Pulmonary surfactant, a thin lipid-protein film lining the alveolar/air interface of the vertebrate lung, functions in vivo to lower surface tension, thereby reducing the work of breathing. A significant amount of investigations has been reported dealing with the physiological importance of lung surfactant and the implication of its absence or inability to function in premature neonates and adults. Over a long period, a lot of biophysical research has been undertaken using some of the major components of lung surfactant to better understand the means by which it is delivered to the air/liquid interface and promotes alveolar stability. The main phospholipid constituent of pulmonary surfactant is phosphatidylcholine, especially dipalmitoylphosphatidylcholine (DPPC)2. Particular emphasis has been placed on the important role of this major disaturated phospholipid component in reducing surface tension to very low values and thus protecting the alveolus against collapse. There also has been a strong interest in other major lipid components, such as anionic phosphatidylglycerol, and phospholipids containing unsaturated acyl chains. Besides phospholipids, four proteins, designated as SP-A, SP-B, SP-C, and SP-D, have been found in association with lung surfactant, among which SP-A and SP-D are hydrophilic. These two proteins are believed to be related to the storage and transport of lung surfactant as well as to participate in host defense. On the other hand, the hydrophobic proteins SP-B and SP-C are thought to play an important role in promoting the adsorption and spreading of monolayers containing large amounts of DPPC, which by itself only adsorbs slowly and respreads poorly at air/liquid interfaces.

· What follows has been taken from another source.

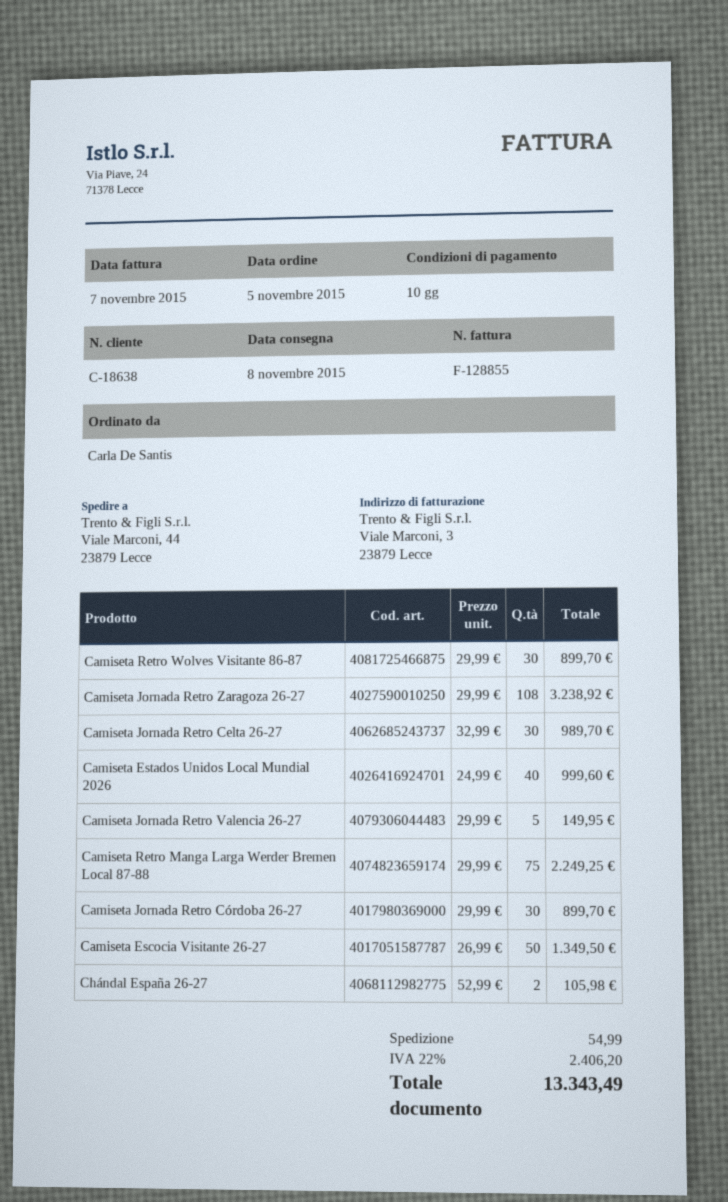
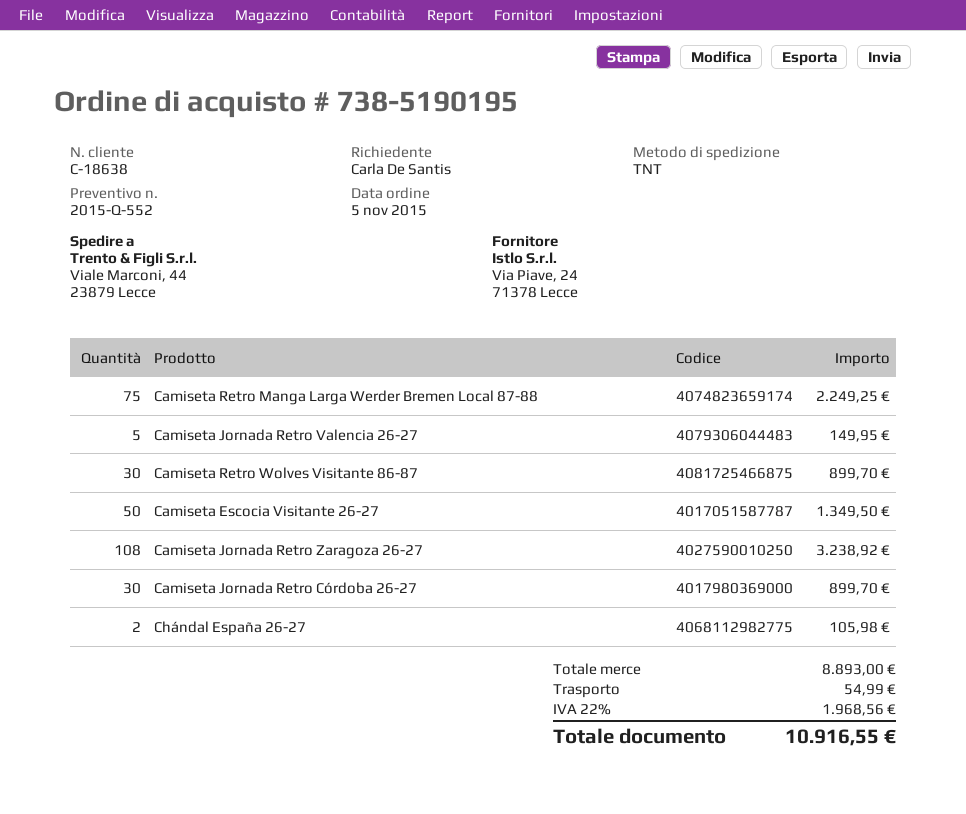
Camiseta Jornada Retro Celta 26-27: 30 for 989.70 -> none
Camiseta Estados Unidos Local Mundial 2026: 40 for 999.60 -> none
tax: 22% = 2406.20 -> 22% = 1968.56
total: 13343.49 -> 10916.55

Neonatal respiratory distress syndrome is caused by lung immaturity with a deficiency of surfactant in the alveolar spaces and is a major cause of morbidity and mortality in preterm infants. Studies on replacement therapy on respiratory distress syndrome indicate that SP-B and SP-C are essential constituents of exogenous surfactants. Because of microbiological, immunological, economic and purity concerns, many efforts have been made to develop synthetic surfactant replacement formulations, which involve a combination of synthetic lipids with either synthetic or recombinant peptides. To understand the role of SP-B in such replacement materials, different spectroscopic techniques have been used to study the interaction between SP-B and phospholipids. Studies of different fragments and mutants of SP-B suggest that the function-related structural and compositional characteristics in SP-B are its positive charges with intermittent hydrophobic domains. Based on these structural characteristics a SP-B model peptide with 21 amino acids containing the hydrophobic amino acid leucine (Leu) and cationic lysine (Lys) in the sequence ([lysine-(leucine)4]4-lysine) was synthesized. KL 4 proved to be a potent mimic of SP-B not only in vitro but also in vivo as it improved lung function of premature human infants with respiratory distress syndrome.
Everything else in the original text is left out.